:: SUPPLIED MATERIAL

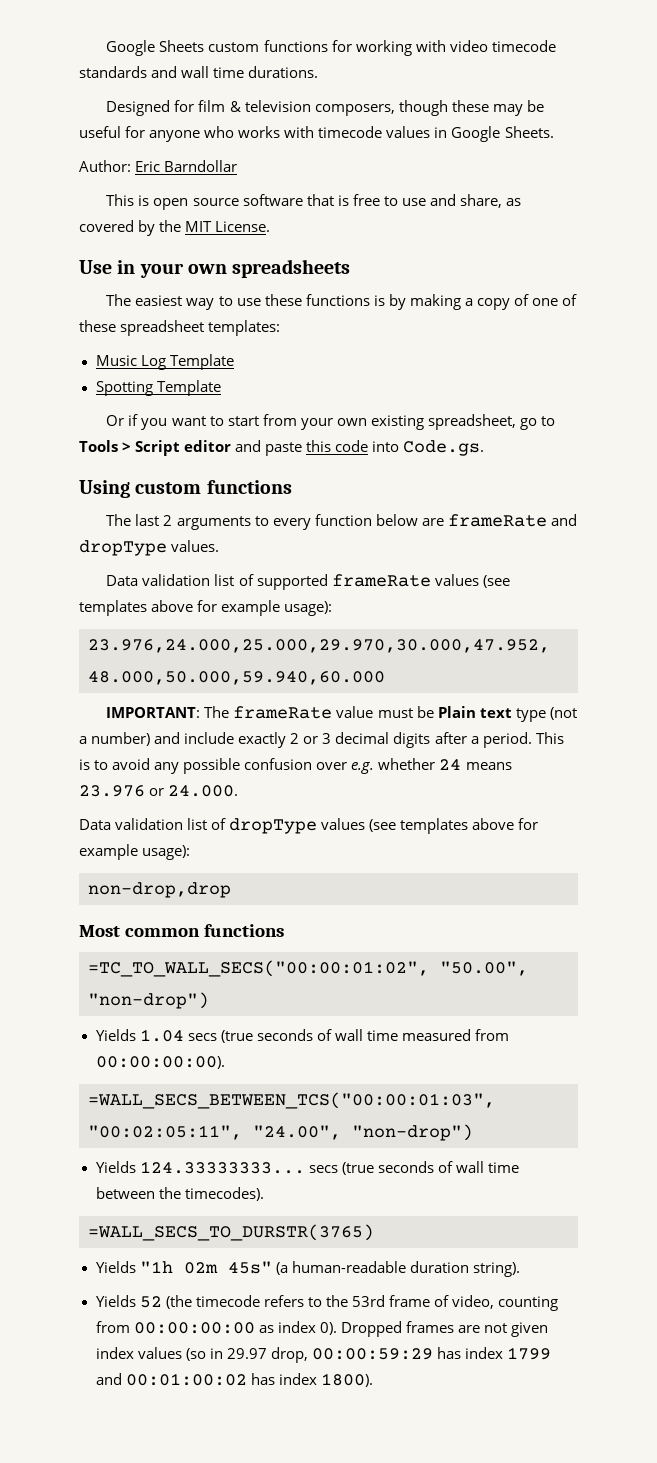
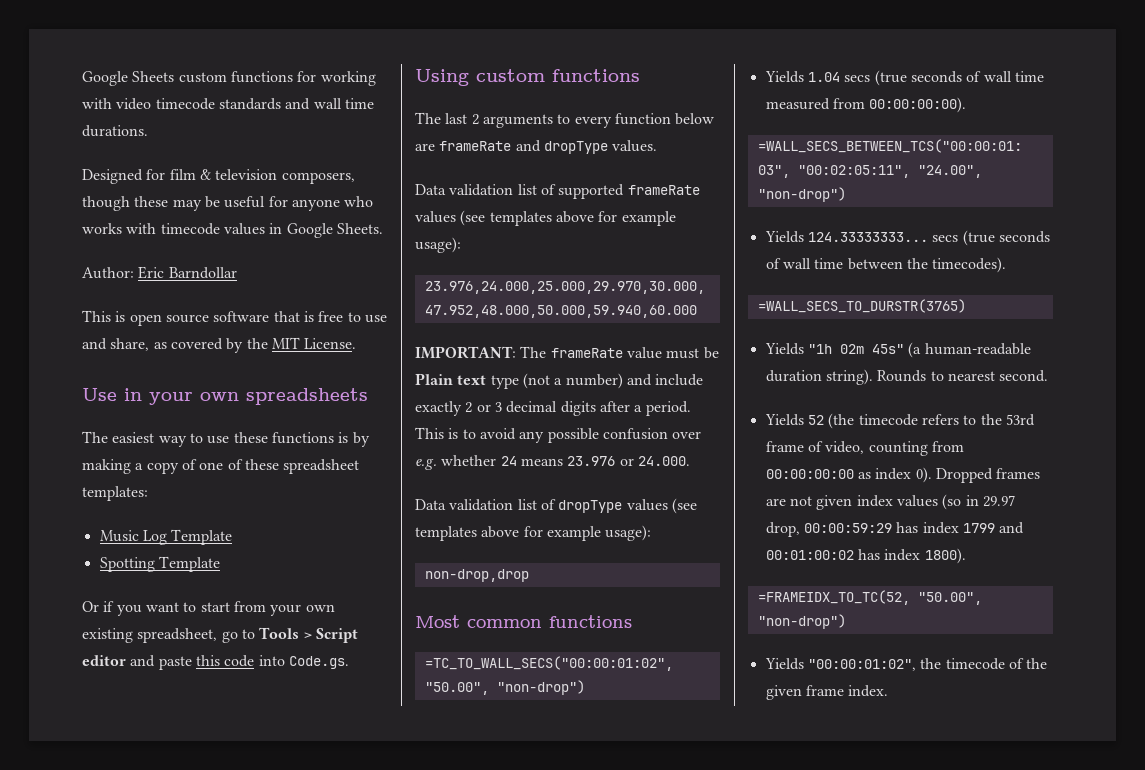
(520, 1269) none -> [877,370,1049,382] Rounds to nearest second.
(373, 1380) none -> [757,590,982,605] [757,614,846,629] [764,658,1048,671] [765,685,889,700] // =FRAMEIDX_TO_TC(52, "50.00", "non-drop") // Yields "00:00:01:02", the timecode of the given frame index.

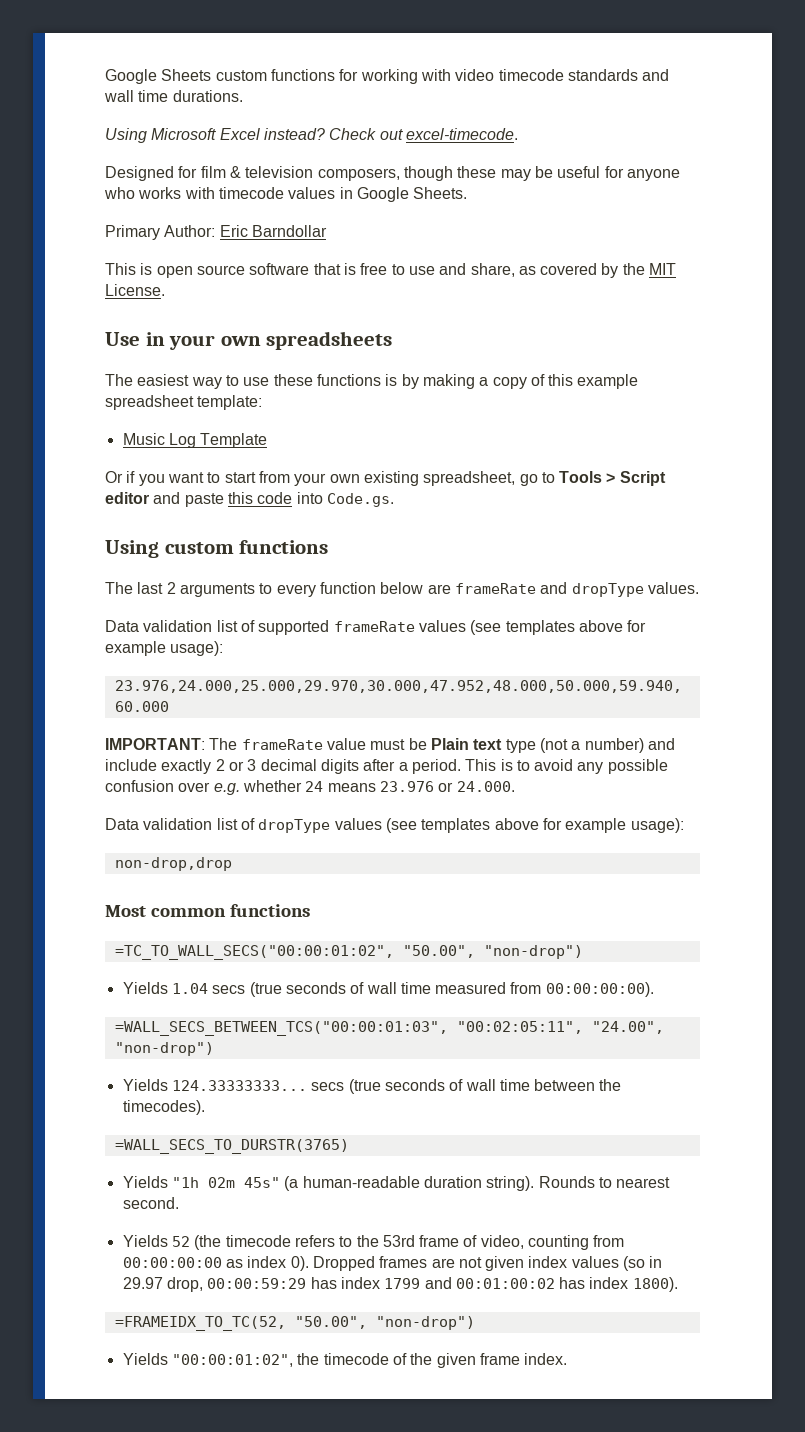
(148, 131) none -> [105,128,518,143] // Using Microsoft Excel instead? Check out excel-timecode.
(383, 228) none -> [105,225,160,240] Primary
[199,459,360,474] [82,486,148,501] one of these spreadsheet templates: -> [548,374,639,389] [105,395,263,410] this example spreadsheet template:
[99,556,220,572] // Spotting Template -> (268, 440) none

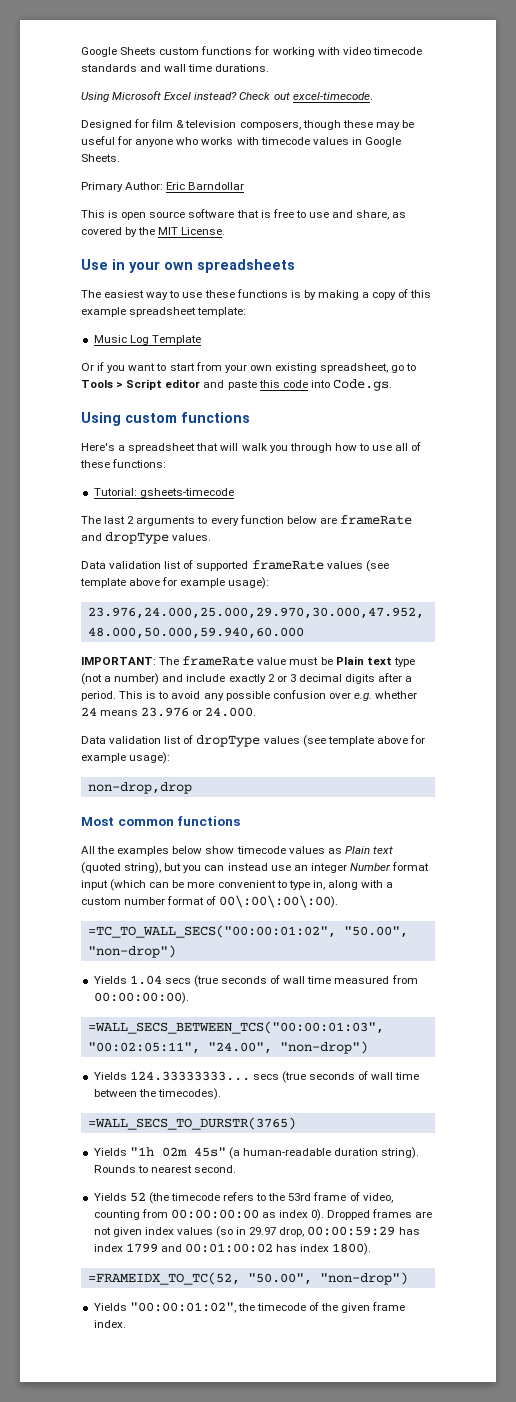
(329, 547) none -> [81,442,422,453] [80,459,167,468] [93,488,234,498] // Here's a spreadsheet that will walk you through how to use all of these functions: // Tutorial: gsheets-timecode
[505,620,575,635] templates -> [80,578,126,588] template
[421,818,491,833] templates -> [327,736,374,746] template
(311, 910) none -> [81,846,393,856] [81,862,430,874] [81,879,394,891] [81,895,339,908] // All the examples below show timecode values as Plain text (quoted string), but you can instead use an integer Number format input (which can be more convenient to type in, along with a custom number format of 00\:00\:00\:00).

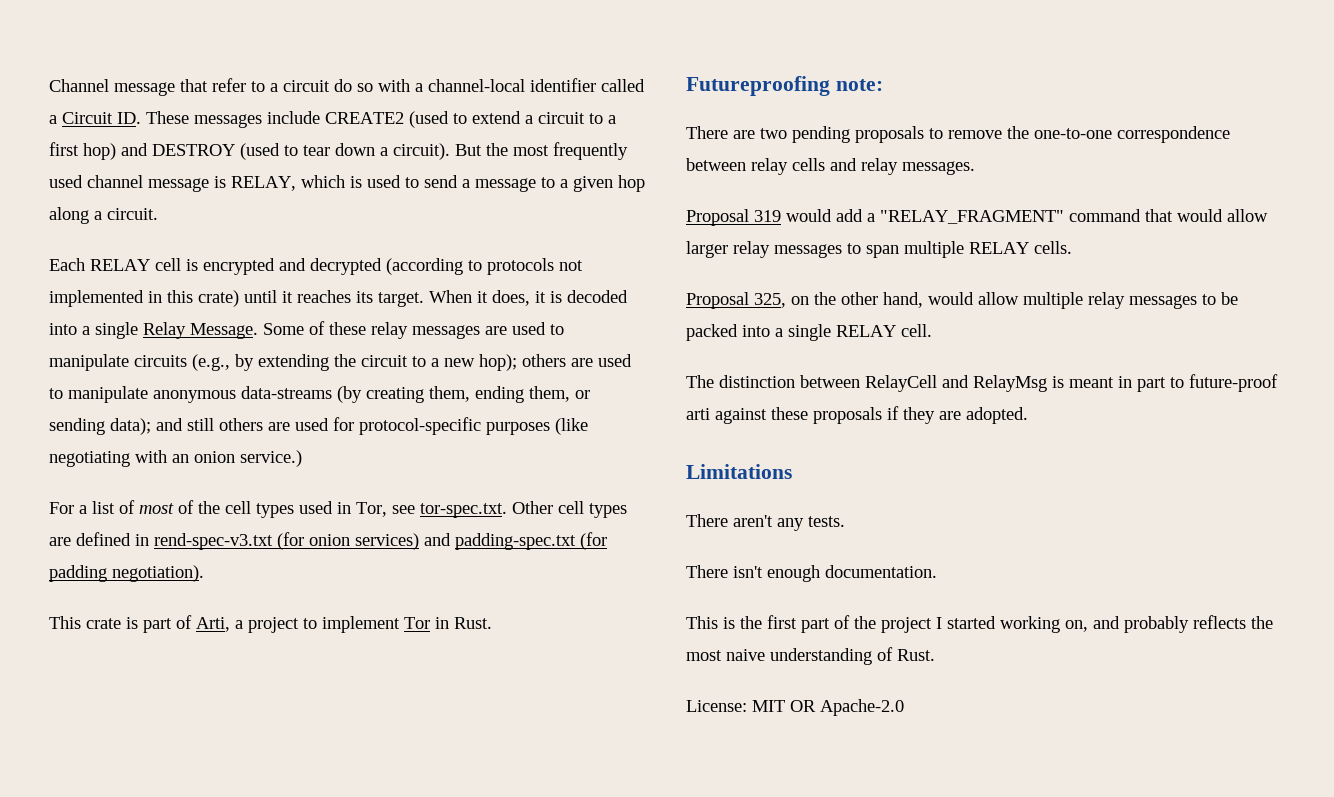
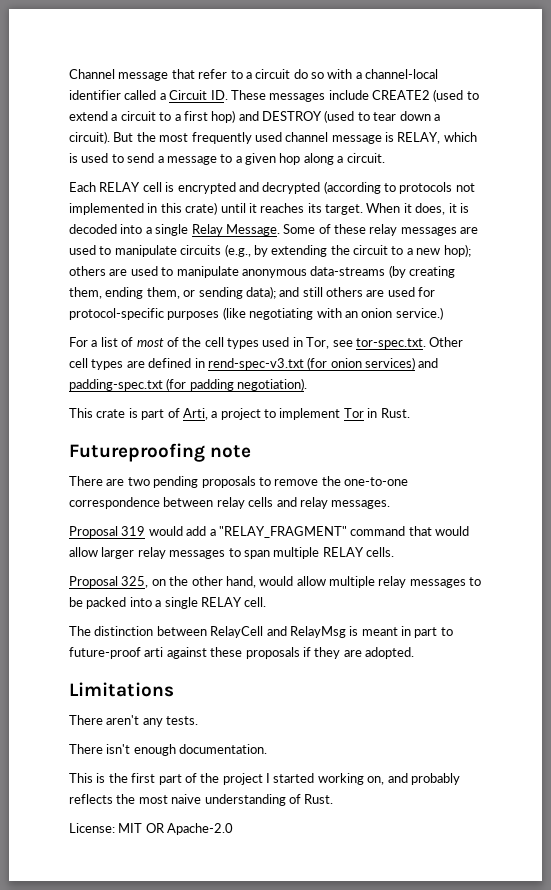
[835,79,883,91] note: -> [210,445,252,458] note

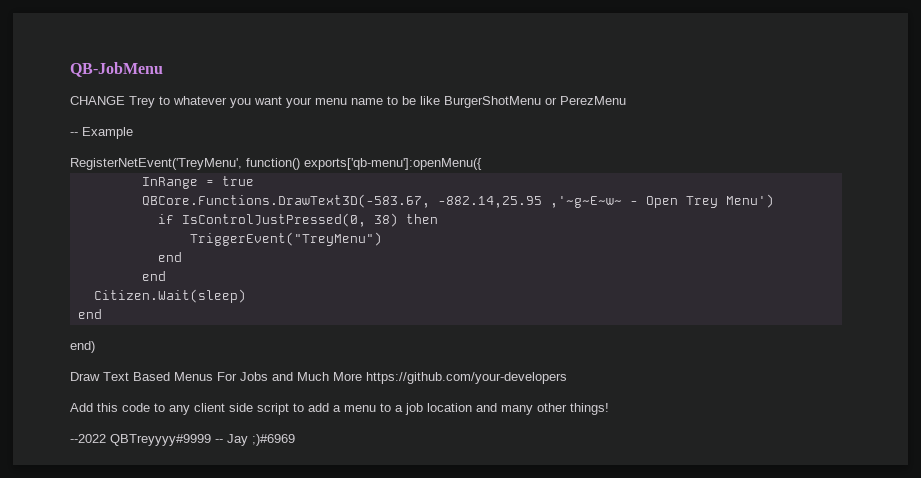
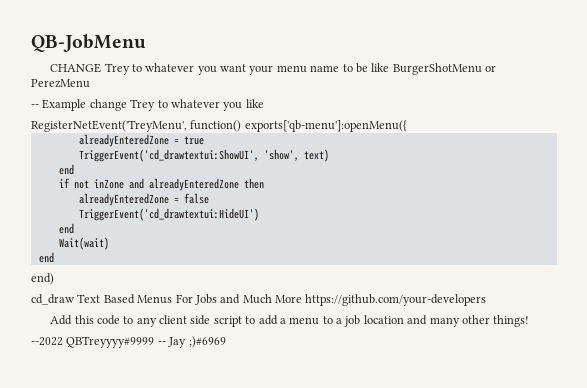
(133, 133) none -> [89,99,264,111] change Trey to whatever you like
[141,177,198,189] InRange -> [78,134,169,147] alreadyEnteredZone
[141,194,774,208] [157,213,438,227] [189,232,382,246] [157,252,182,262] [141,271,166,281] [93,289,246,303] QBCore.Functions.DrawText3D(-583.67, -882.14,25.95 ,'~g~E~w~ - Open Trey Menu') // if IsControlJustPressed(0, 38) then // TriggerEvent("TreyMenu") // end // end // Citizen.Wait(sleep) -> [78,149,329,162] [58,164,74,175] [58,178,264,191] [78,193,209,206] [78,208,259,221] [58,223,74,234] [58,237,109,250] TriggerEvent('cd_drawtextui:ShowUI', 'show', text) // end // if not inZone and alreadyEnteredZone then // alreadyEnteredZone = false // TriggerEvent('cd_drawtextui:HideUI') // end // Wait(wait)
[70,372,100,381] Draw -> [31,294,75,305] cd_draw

::::

**DIRECTIONS FOR THIS TASK**
Wherever a picture appears in the records, omit it, and transcribe everything else exactly.

**WORKED SOLUTION**
(520, 1269) none -> [877,370,1049,382] Rounds to nearest second.
(373, 1380) none -> [757,590,982,605] [757,614,846,629] [764,658,1048,671] [765,685,889,700] // =FRAMEIDX_TO_TC(52, "50.00", "non-drop") // Yields "00:00:01:02", the timecode of the given frame index.

(148, 131) none -> [105,128,518,143] // Using Microsoft Excel instead? Check out excel-timecode.
(383, 228) none -> [105,225,160,240] Primary
[199,459,360,474] [82,486,148,501] one of these spreadsheet templates: -> [548,374,639,389] [105,395,263,410] this example spreadsheet template:
[99,556,220,572] // Spotting Template -> (268, 440) none

(329, 547) none -> [81,442,422,453] [80,459,167,468] [93,488,234,498] // Here's a spreadsheet that will walk you through how to use all of these functions: // Tutorial: gsheets-timecode
[505,620,575,635] templates -> [80,578,126,588] template
[421,818,491,833] templates -> [327,736,374,746] template
(311, 910) none -> [81,846,393,856] [81,862,430,874] [81,879,394,891] [81,895,339,908] // All the examples below show timecode values as Plain text (quoted string), but you can instead use an integer Number format input (which can be more convenient to type in, along with a custom number format of 00\:00\:00\:00).

[835,79,883,91] note: -> [210,445,252,458] note

(133, 133) none -> [89,99,264,111] change Trey to whatever you like
[141,177,198,189] InRange -> [78,134,169,147] alreadyEnteredZone
[141,194,774,208] [157,213,438,227] [189,232,382,246] [157,252,182,262] [141,271,166,281] [93,289,246,303] QBCore.Functions.DrawText3D(-583.67, -882.14,25.95 ,'~g~E~w~ - Open Trey Menu') // if IsControlJustPressed(0, 38) then // TriggerEvent("TreyMenu") // end // end // Citizen.Wait(sleep) -> [78,149,329,162] [58,164,74,175] [58,178,264,191] [78,193,209,206] [78,208,259,221] [58,223,74,234] [58,237,109,250] TriggerEvent('cd_drawtextui:ShowUI', 'show', text) // end // if not inZone and alreadyEnteredZone then // alreadyEnteredZone = false // TriggerEvent('cd_drawtextui:HideUI') // end // Wait(wait)
[70,372,100,381] Draw -> [31,294,75,305] cd_draw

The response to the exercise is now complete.